The following tips will help you prevent mice from entering your barn through good design and maintenance:

  • Ideal barn construction for pest management will have at least 18” of brick or cement up the side of the exterior wall before metal siding starts.
  • Be careful of corrugated metal siding as mice can hide in the folds – siding should always start at least 18” above the ground. Use metal flashing where the siding and concrete meet.
  • Limit wood and concrete joints on the exterior of your building, as this is a potential point of entry. All wood that is lower than 18” from the ground should be covered in tin.
  • Cracks are a potential point of entry – fill cracks with cement filler.

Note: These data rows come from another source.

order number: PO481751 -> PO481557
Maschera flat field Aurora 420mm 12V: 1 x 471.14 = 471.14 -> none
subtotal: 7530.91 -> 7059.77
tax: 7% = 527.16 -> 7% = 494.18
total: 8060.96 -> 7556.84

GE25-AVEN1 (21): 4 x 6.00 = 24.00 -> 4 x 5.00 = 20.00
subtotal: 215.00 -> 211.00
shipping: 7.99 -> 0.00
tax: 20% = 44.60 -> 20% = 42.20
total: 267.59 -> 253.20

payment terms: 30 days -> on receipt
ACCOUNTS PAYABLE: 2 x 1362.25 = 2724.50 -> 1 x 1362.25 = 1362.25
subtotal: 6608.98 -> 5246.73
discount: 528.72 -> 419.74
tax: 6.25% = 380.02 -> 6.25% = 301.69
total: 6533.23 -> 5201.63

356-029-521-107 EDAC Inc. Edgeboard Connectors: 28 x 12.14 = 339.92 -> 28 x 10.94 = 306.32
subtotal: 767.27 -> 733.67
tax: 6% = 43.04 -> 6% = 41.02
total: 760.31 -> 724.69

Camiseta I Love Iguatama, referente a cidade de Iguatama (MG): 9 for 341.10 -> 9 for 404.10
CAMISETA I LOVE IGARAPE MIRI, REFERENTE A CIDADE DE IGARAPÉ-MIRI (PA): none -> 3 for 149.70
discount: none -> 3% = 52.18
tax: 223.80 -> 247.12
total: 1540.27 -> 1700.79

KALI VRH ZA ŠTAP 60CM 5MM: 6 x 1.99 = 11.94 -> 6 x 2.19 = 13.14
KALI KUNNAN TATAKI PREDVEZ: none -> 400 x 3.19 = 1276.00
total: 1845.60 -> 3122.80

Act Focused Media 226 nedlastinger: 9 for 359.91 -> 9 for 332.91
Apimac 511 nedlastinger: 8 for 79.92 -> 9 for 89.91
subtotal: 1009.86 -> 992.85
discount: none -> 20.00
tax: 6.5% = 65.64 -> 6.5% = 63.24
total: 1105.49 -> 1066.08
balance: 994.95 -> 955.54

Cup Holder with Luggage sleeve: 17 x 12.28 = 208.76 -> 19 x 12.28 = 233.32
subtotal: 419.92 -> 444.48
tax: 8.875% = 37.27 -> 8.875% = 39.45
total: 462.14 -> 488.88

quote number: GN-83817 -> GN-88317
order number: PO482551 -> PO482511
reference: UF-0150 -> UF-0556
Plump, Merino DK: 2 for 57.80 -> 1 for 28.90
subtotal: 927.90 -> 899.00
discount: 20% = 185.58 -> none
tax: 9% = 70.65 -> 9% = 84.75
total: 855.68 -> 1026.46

If using caulking, keep in mind that mice can chew through it, so use steel wool behind the caulk.
  • It is recommended that there be no grass for 50 feet around the barn.
    • The ideal product for around the barn is fractured 30-50ml screened gravel as it makes it difficult for mice to cross.
    • While a concrete pad around the barn may look nice, it is easy for a mouse to travel quickly over cement.
    • If you choose to have vegetation around the barn, keep it clipped short and be aware that you are going to have mice around the barn and will need to have significant mouse control in place.

All laying barns are required to have a pest control program in place as part of your SC-SC on farm food safety program. Here are Phil’s recommendations for a good pest control program:

  • Baiting is more effective than traps, but you do need to have traps in order to monitor your pest levels.
  • When choosing a bait:
    • Select a single feed bait so that mice only have to eat it once to be effective. If it has +Bromadiolone in the ingredients list then it is single feeding.
    • Cheese and dough textured bait is very effective – mice love it.
    • Anticoagulant baits are recommended – they are effective, but there is an antidote if a cat or dog eats it
    • Be sure the product you are choosing is registered for use in Alberta – some products aren’t, or are only approved for specific use. At this time the only single feed, dough textured, anticoagulant bait registered for outdoor use in Alberta is Resolv.   Final and Faststrike/Fast Draw are registered but can’t be used outside.
    • Organic producers are limited in their choice of baits but can use Rampage (cholcalciferol) in the barn, but outside of the bird housing area.
  • When placing bait:
    • Use bait stations at unsecured entrances to the building such as doors and the manure exit.
    • Bait attics and remote areas of your barn.
    • If you are experiencing pest issues in your barn, consider using more than one type of bait, providing choice for the mice.
    • By law, when baiting outside you must contain bait so that animals and children cannot access it. Unfortunately 10-20% of mice won’t go in bait boxes as they are too restrictive. Homemade bait boxes that look natural and are less restrictive can be very effective. To meet the legal requirements bait stations need to meet the following requirements: bait can’t be shook out, kids can’t reach into it and it has to be secured (ie to the wall). Tubes with a baffle, secured to the wall can work well.
  • Replace your bait with fresh product at least once a year
  • Change your bait product every other year as some mice will learn to avoid it if you always use the same product

For those of you interested in new technology, there is a new vacuum system being used for mouse control in facilities such as food plants and hospitals that must be mouse free. This may be the future of mouse control – a video demonstrating the system can be seen at: http://beatenpath.ca/how-it-works/.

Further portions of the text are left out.